Writing for EETimes, Bolaji Ojo makes a fair point about the wireless deal between STMicroelectronics and NXP Semiconductors deal: it's not a pooling or a merger. It's a purchase. NXP just happens to hold a small share of NewCo for the moment.
That ST sees it as a purchase was made clear in the second conference call that ST held after the call it hosted jointly with NXP's Frans van Houten. On the first call, where everybody was really happy to be working together, van Houten wanted to point out that the Dutch-American chipmaker was in NewCo for the long haul, albeit with a 20 per cent share of the new company. That combination of option calls described in the release was just a formalisation of a possible exit, just in case.

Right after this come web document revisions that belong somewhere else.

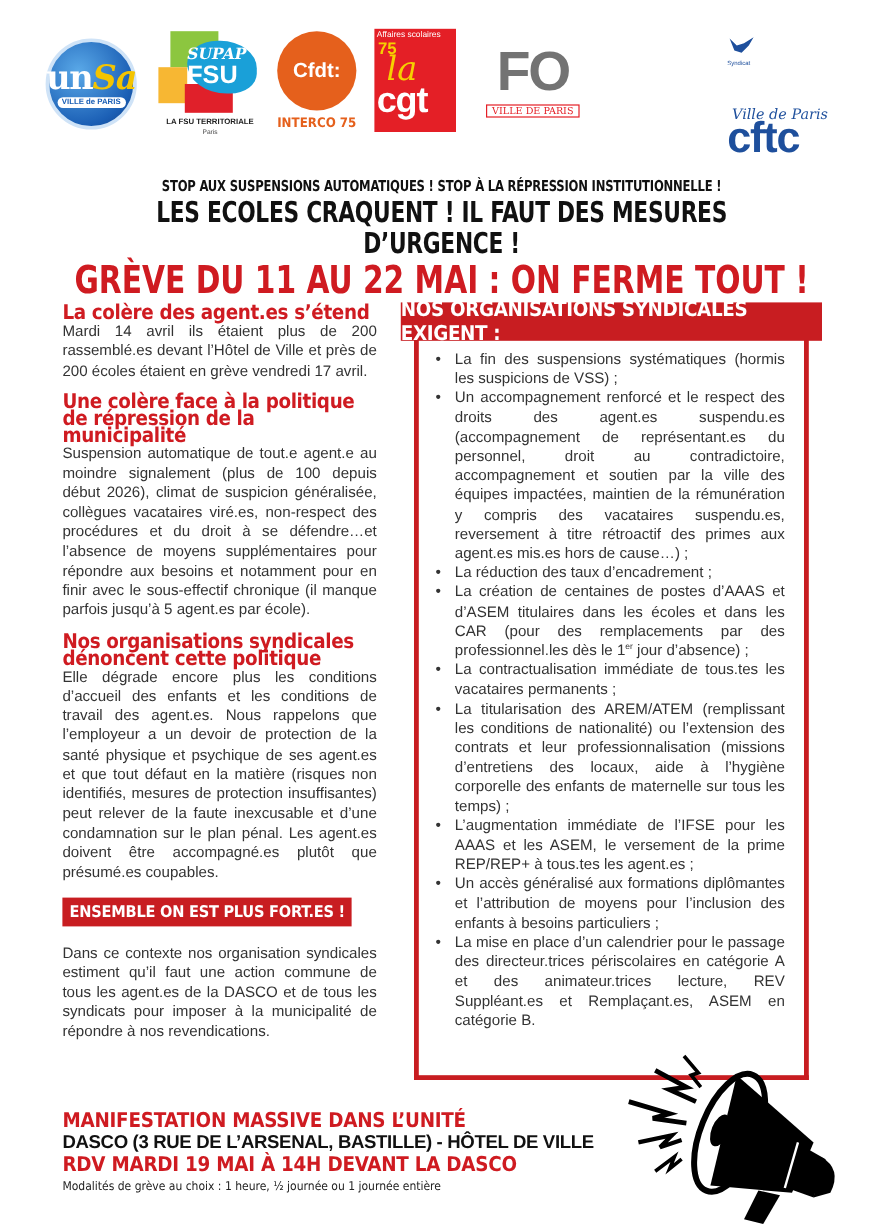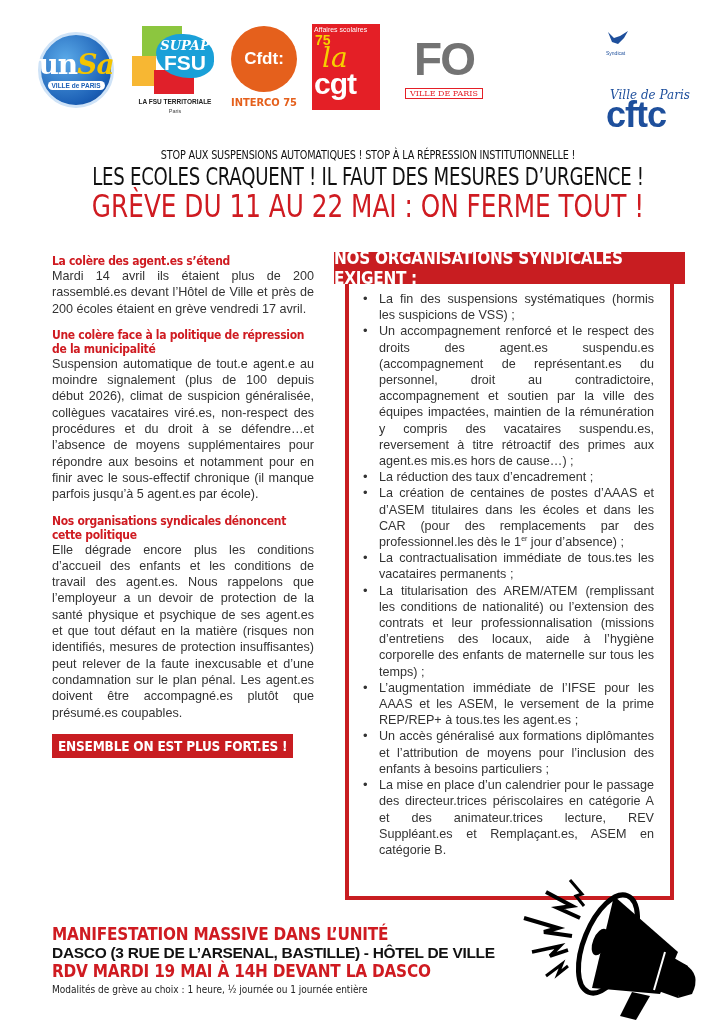--- a/index.html
+++ b/index.html
@@ -16,21 +16,21 @@
   .unsa .u-big { font-family: "DejaVu Serif", serif; font-weight: bold; color:#fff; font-size: 28px; line-height: 1; letter-spacing:-1px; }
   .unsa .u-big span { color:#f4c400; font-style: italic; }
   .unsa .u-small { background:#fff; color:#1b5fb5; font-size: 6.5px; font-weight:bold; padding:1px 4px; border-radius: 6px; margin-top: 2px; }
 
   
   .fsu { left: 100px; top: 4px; width: 90px; height: 90px; }
   .fsu .sq-g { position:absolute; left:12px; top:0; width:40px; height:30px; background:#8cc63f; }
   .fsu .sq-y { position:absolute; left:2px; top:30px; width:24px; height:30px; background:#f7b733; }
   .fsu .sq-r { position:absolute; left:24px; top:44px; width:40px; height:24px; background:#e0202a; }
   .fsu .blob { position:absolute; left:26px; top:8px; width:58px; height:44px; background:#1aa0d8; border-radius: 45% 55% 40% 60%;
-    color:#fff; font-weight:bold; text-align:center; line-height:1; padding-top:5px; }
+    color:#fff; font-weight:bold; text-align:left; line-height:1; padding-top:5px; }
   .fsu .blob .a { font-family:"DejaVu Serif",serif; font-style:italic; font-size:13px; display:block; }
   .fsu .blob .b { font-size:21px; display:block; }
   .fsu .cap { position:absolute; left:2px; top:72px; width:86px; font-size:6.5px; font-weight:bold; color:#222; text-align:center; }
   .fsu .cap2 { position:absolute; left:2px; top:82px; width:86px; font-size:5.5px; color:#444; text-align:center; }
 
   
   .cfdt { left: 198px; top: 4px; width: 72px; height: 92px; }
   .cfdt .circle { width:66px; height:66px; border-radius:50%; background:#e5601c; color:#fff; font-weight:bold; font-size:17px;
     display:flex; align-items:center; justify-content:center; margin-left:3px; }
   .cfdt .sub { color:#e5601c; font-weight:bold; font-size:11px; text-align:center; margin-top:4px; font-family:"DejaVu Sans Condensed","DejaVu Sans",sans-serif; }
@@ -53,29 +53,29 @@
   .ucp .txt { position:absolute; left:0; right:0; top:12px; text-align:center; color:#2453a5; font-weight:bold; font-size:32px; letter-spacing:-1px; -webkit-text-stroke:1px #0f2f6e; }
 
   
   .cftc { left: 576px; top: 8px; width: 90px; height: 86px; }
   .cftc .bird { position:absolute; left:0; top:0; width:24px; height:18px; }
   .cftc .syn { position:absolute; left:0; top:20px; font-size:5px; color:#1e4f9c; }
   .cftc .name { position:absolute; left:0; top:24px; font-size:36px; font-weight:bold; color:#1e4f9c; letter-spacing:-1px; line-height:1;margin-top:43px; }
   .cftc .ville { position:absolute; left:4px; top:58px; font-size:12px; font-style:italic; color:#1e4f9c; font-family:"DejaVu Serif",serif; }
 
   
-  .head { position:absolute; left: 0; right: 0; top: 147px; text-align:center; font-family:"DejaVu Sans Condensed","Liberation Sans Narrow","Liberation Sans",sans-serif; font-weight:normal;padding-left:12px; }
+  .head { position:absolute; left: 0; right: 0; top: 147px; text-align:center; font-family:"DejaVu Sans Condensed","Liberation Sans Narrow","Liberation Sans",sans-serif; font-weight:bold;padding-left:12px; }
   .h1 { font-size: 12.5px; color:#111; letter-spacing: -0.2px; transform: scaleX(0.86); }
   .h2 { font-size: 24px; color:#111; line-height: 1.1; margin-top:2px; transform: scaleX(0.84); letter-spacing:-0.3px; }
   .h3 { font-size: 32px; color:#cf1b21; line-height: 1.05; transform: scaleX(0.86); letter-spacing:0px; }
 
   
   .left { position:absolute; left: 52px; top: 254px; width: 262px; font-size: 12.6px; line-height: 16.3px; color:#333; }
   .left p { text-align: justify; }
-  .sec-title { color:#cf1b21; font-weight:bold; font-size: 12px; line-height: 14px; transform-origin:left; letter-spacing:-0.3px; font-family:"DejaVu Sans Condensed","Liberation Sans",sans-serif; }
+  .sec-title { color:#cf1b21; font-weight:bold; font-size: 17px; line-height: 14px; transform-origin:left; letter-spacing:-0.3px; font-family:"DejaVu Sans Condensed","Liberation Sans",sans-serif; }
   .sec { margin-bottom: 11px; }
   .banner-small { display:inline-block; background:#c81d21; color:#fff; font-weight:bold; font-size: 13.5px; padding: 4px 6px; margin: 2px 0 14px 0; font-family:"DejaVu Sans Condensed","Liberation Sans",sans-serif; letter-spacing:-0.2px; }
 
   
   .rbox { position:absolute; left: 345px; top: 266px; width: 329px; height: 634px; border: 4px solid #c81d21; border-top:none; }
   .rbanner { position:absolute; left: 334px; top: 252px; width: 351px; height: 32px; background:#c81d21; color:#fff; font-weight:bold; font-size: 17px;
     display:flex; align-items:center; justify-content:center; font-family:"DejaVu Sans Condensed","Liberation Sans",sans-serif; letter-spacing:-0.3px; }
   .rlist { position:absolute; left: 360px; top: 291px; width: 294px; list-style:none; font-size: 12.6px; line-height: 16.2px; color:#333; }
   .rlist li { position:relative; padding-left: 19px; text-align: justify; }
   .rlist li .bullet { position:absolute; left: 3px; top: 0; font-size: 13px; }
@@ -152,20 +152,21 @@
   </div>
   <div class="sec">
     <div class="sec-title">Une colère face à la politique de répression de la municipalité</div>
     <p>Suspension automatique de tout.e agent.e au moindre signalement (plus de 100 depuis début 2026), climat de suspicion généralisée, collègues vacataires viré.es, non-respect des procédures et du droit à se défendre…et l’absence de moyens supplémentaires pour répondre aux besoins et notamment pour en finir avec le sous-effectif chronique (il manque parfois jusqu’à 5 agent.es par école).</p>
   </div>
   <div class="sec">
     <div class="sec-title">Nos organisations syndicales dénoncent cette politique</div>
     <p>Elle dégrade encore plus les conditions d’accueil des enfants et les conditions de travail des agent.es. Nous rappelons que l’employeur a un devoir de protection de la santé physique et psychique de ses agent.es et que tout défaut en la matière (risques non identifiés, mesures de protection insuffisantes) peut relever de la faute inexcusable et d’une condamnation sur le plan pénal. Les agent.es doivent être accompagné.es plutôt que présumé.es coupables.</p>
   </div>
   <div class="banner-small">ENSEMBLE ON EST PLUS FORT.ES !</div>
+  <p>Dans ce contexte nos organisation syndicales estiment qu’il faut une action commune de tous les agent.es de la DASCO et de tous les syndicats pour imposer à la municipalité de répondre à nos revendications.</p>
 </div>
 
 <div class="rbox"></div>
 <div class="rbanner">NOS ORGANISATIONS SYNDICALES EXIGENT :</div>
 <ul class="rlist">
   <li><span class="bullet">•</span><span>La fin des suspensions systématiques (hormis les suspicions de VSS) ;</span></li>
   <li><span class="bullet">•</span><span>Un accompagnement renforcé et le respect des droits des agent.es suspendu.es (accompagnement de représentant.es du personnel, droit au contradictoire, accompagnement et soutien par la ville des équipes impactées, maintien de la rémunération y compris des vacataires suspendu.es, reversement à titre rétroactif des primes aux agent.es mis.es hors de cause…) ;</span></li>
   <li><span class="bullet">•</span><span>La réduction des taux d’encadrement ;</span></li>
   <li><span class="bullet">•</span><span>La création de centaines de postes d’AAAS et d’ASEM titulaires dans les écoles et dans les CAR (pour des remplacements par des professionnel.les dès le 1</span><sup>er</sup><span> jour d’absence) ;</span></li>
   <li><span class="bullet">•</span><span>La contractualisation immédiate de tous.tes les vacataires permanents ;</span></li>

Carlo Ferro, chief financial officer of ST, made the position much clearer on the second, NXP-less call. "It is evident that ST starts with a 80 per cent and has identified a possible opportunity for a further move. ST has granted a call option after three years and NXP has a put option. The future exit cost will significantly depend on the future financial performance of the company."
Now here's the important bit: "ST is prepared for any possible evolution but we exclude the possibility to separate the business [from ST]. And we are prepared through the exit formula to consolidate the business."
Later on, Ferro added, when talking about the effect of the options on ST's financial performance, which he claimed should more or less cancel each other out on the balance sheet: "It is an opportunity to eventually buy the business at predefined terms."